Architecture and the Aesthetics of Totalitarianism November 30, 2007

The arts, of all kinds, give us insights into how and what their creators think and feel–that is, to their worldview. In this story on some of the grandiose building projects of Venezuelan dictator wannabe Hugo Chavez, Charles Lane draws on some actual aesthetic scholarship to make some revealing points about “high modernism” and why that style has been so attractive to totalitarians:

Chávez acts on an ideology that anthropologist James C. Scott of Yale has called “high modernism.” In his brilliant 1998 book about the phenomenon, “Seeing Like a State,” Scott explored the peculiar mix of good intentions and megalomania that has driven one unchecked government after another to pursue the dream of a reconcentrated populace: “a strong, one might even say muscle-bound, version of the self-confidence about scientific and technical progress, the expansion of production, the growing satisfaction of human needs, the mastery of nature (including human nature), and above all, the rational design of social order commensurate with the scientific understanding of natural laws.”
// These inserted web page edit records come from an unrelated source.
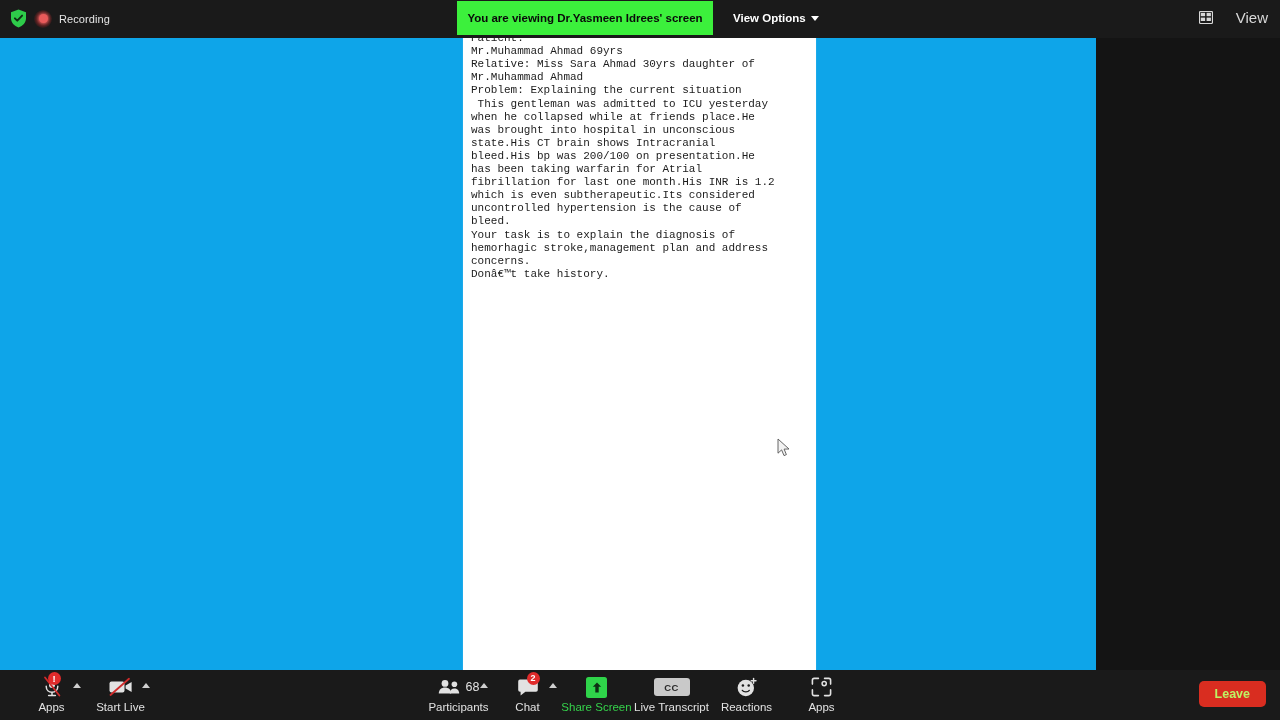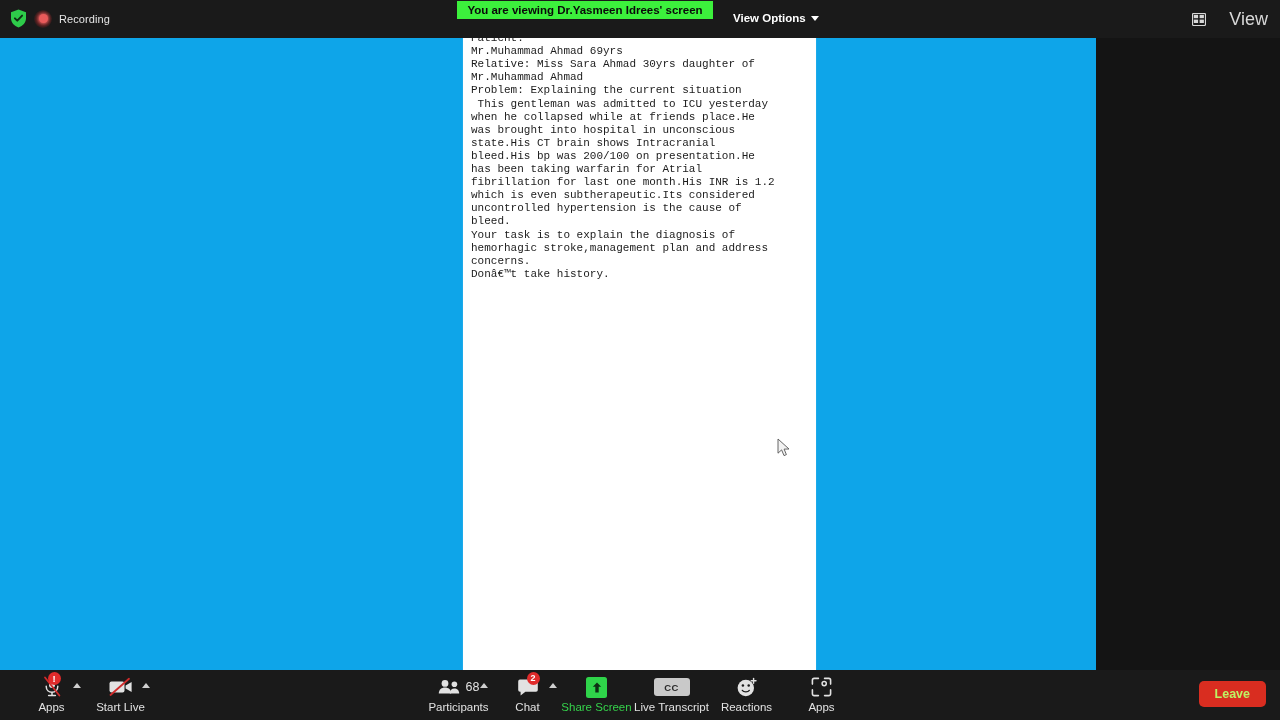--- a/index.html
+++ b/index.html
@@ -70,7 +70,7 @@
     top: 1px;
     left: 457px;
     width: 256px;
-    height: 18px;
+    height: 34px;
     background: #3cf03c;
     display: flex;
     align-items: center;

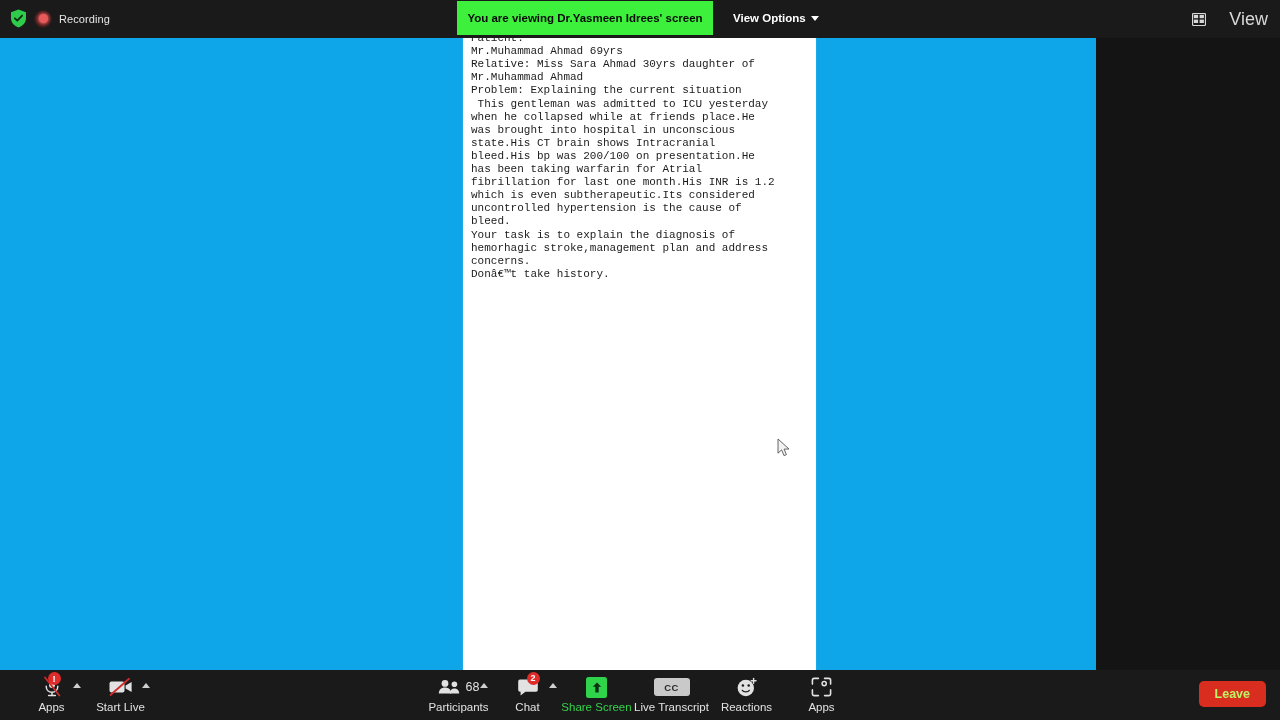--- a/index.html
+++ b/index.html
@@ -112,7 +112,7 @@
     align-items: center;
     gap: 23px;
     color: #d8d8d8;
-    font-size: 18px;
+    font-size: 15px;
     cursor: pointer;
   }
   .grid-icon { width: 14px; height: 13px; display:block; }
Central to high modernism is an aesthetic sense that prefers straight lines and right angles to the crooked pathways and sprawling gardens of spontaneous rural development. Nyerere, for example, was determined to give his East African country a landscape dotted with symmetrical “proper” villages, like those he had seen in England.

Architecturally and ecologically unsustainable, high modernist projects always collapse of their own weight sooner or later. As Scott writes, “the history of Third World development is littered with the debris of huge agricultural schemes and new cities . . . that have failed their residents.” Eastern Europe and the former Soviet Union fit that assessment also, as visitors to Germany’s Eisenhuettenstadt, begun in the 1950s as Stalinstadt, can attest. Designated “the first socialist city on German soil” by East Germany’s Communists, it was plunked down next to an immense steel mill and commanded to thrive. Today, the depressed city is hemorrhaging residents.
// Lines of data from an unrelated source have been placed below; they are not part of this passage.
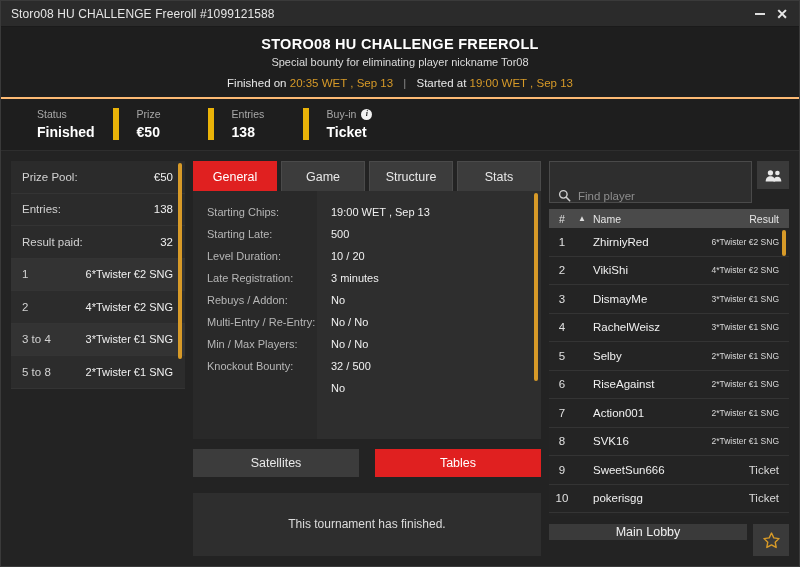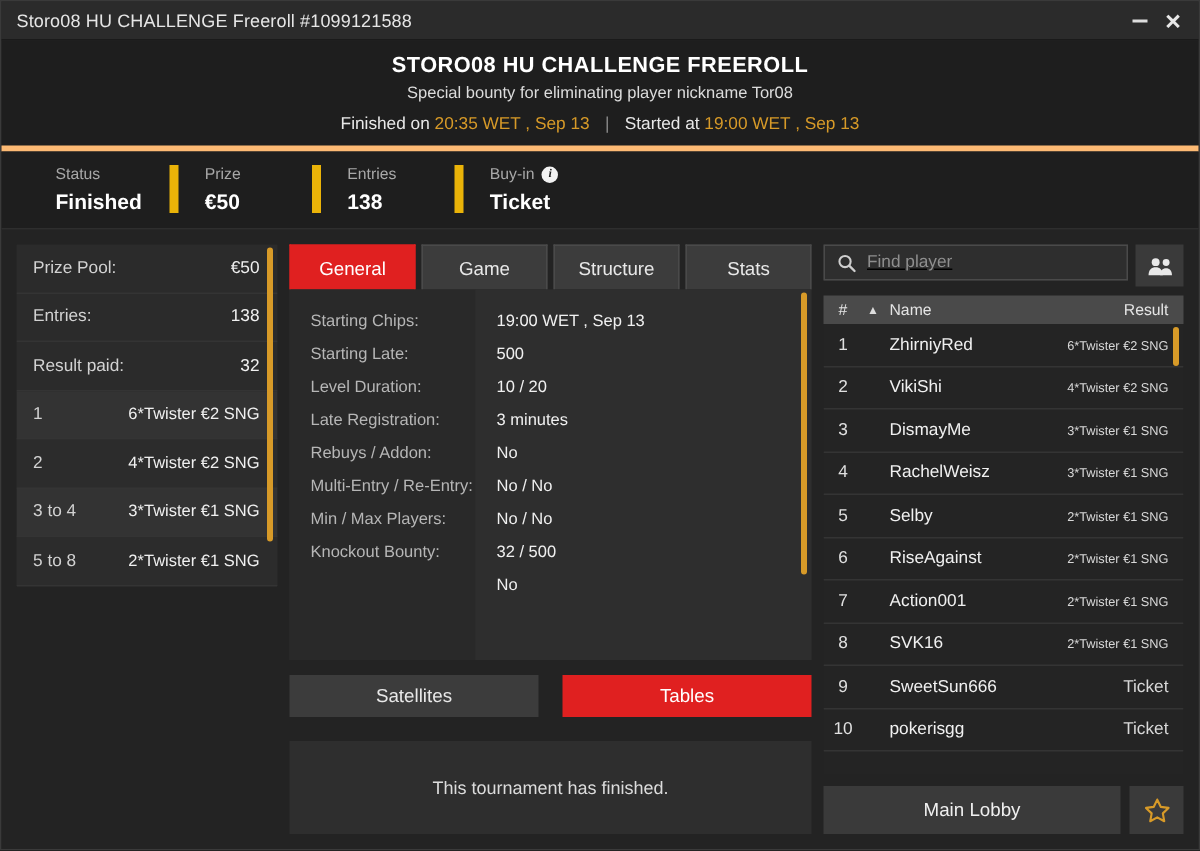--- a/index.html
+++ b/index.html
@@ -42,7 +42,7 @@
     background: #1e1e1e;
     padding: 9px 0 8px;
     text-align: center;
-    border-bottom: 4px solid #fdba74;
+    border-bottom: 2px solid #fdba74;
   }
   .header-title {
     font-size: 14.5px; font-weight: bold; color: #ffffff;

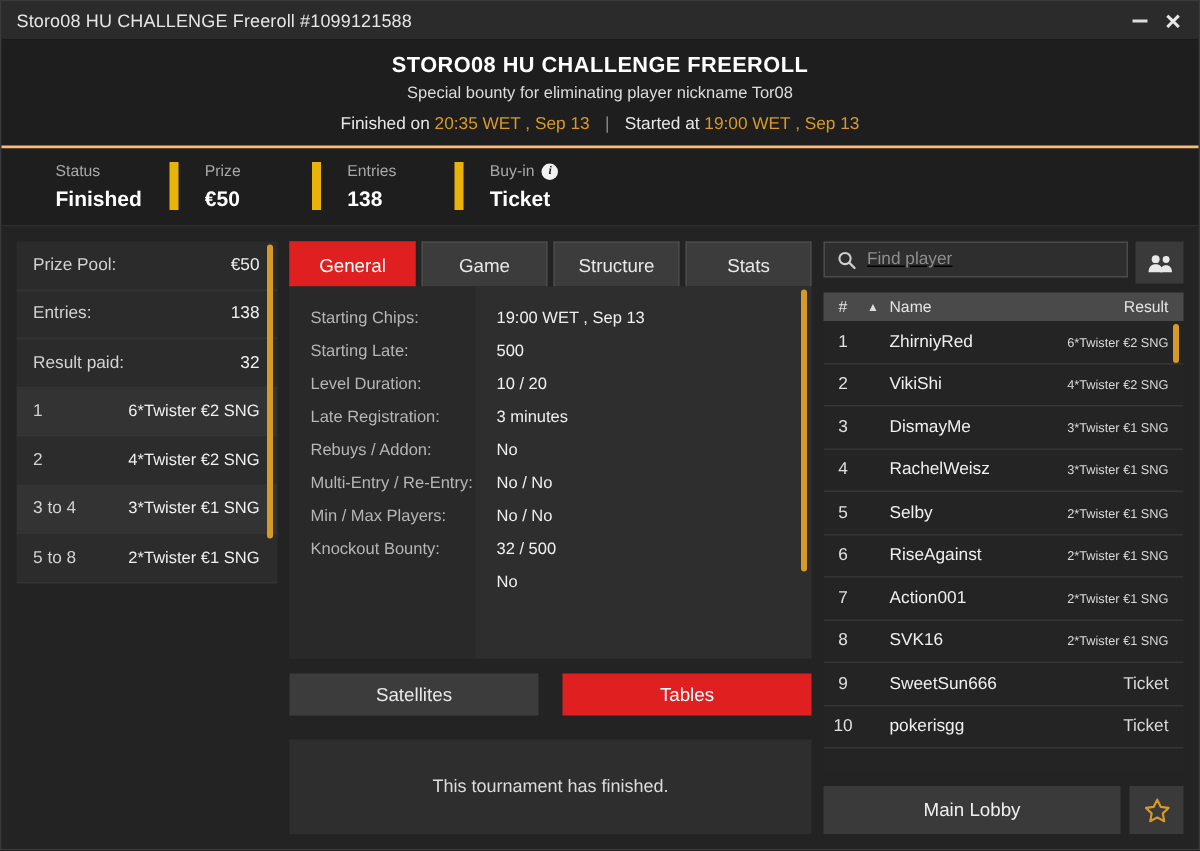--- a/index.html
+++ b/index.html
@@ -195,11 +195,10 @@
   
   .search-row { display: flex; gap: 5px; }
   .search-box {
-    flex: 1 1 auto; height: 24px;
+    flex: 1 1 auto; height: 42px;
     background: #2e2e2e; border: 1px solid #4a4a4a;
-    display: flex; align-items: center; gap: 7px;
+    display: flex; align-items: flex-end; gap: 7px;
     padding: 0 8px;
-    text-decoration: underline;
   }
   .search-input {
     flex: 1 1 auto; background: transparent; border: none; outline: none;

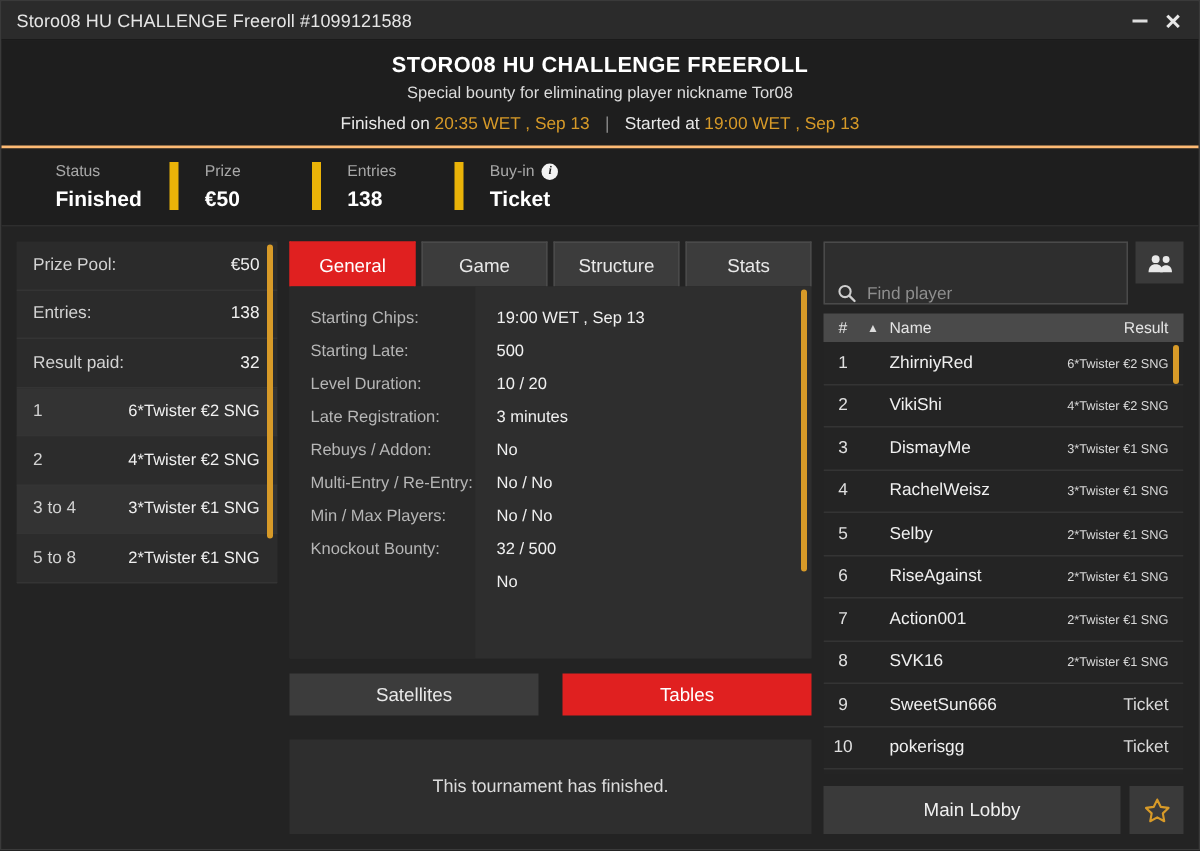--- a/index.html
+++ b/index.html
@@ -246,7 +246,7 @@
 
   .lobby-row { display: flex; gap: 6px; margin-top: 8px; }
   .lobby-btn {
-    flex: 1 1 auto; height: 32px; background: #3a3a3a;
+    flex: 1 1 auto; height: 16px; background: #3a3a3a;
     color: #f0f0f0; font-size: 12.5px;
     display: flex; align-items: center; justify-content: center;
     cursor: pointer;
Yet the high-modernist experiments continue — think of China’s Three Gorges Dam and the accompanying vast uprooting of villages. Fundamentally, they are not about economics. High modernism is the architecture of centralized political control. When people live scattered across the countryside or, in the case of Venezuela, clinging to the mountainsides around the capital, they’re relatively hard to govern in any fashion, let alone by authoritarian means. In government-built grids, Scott notes, they can be identified, counted, conscripted and monitored.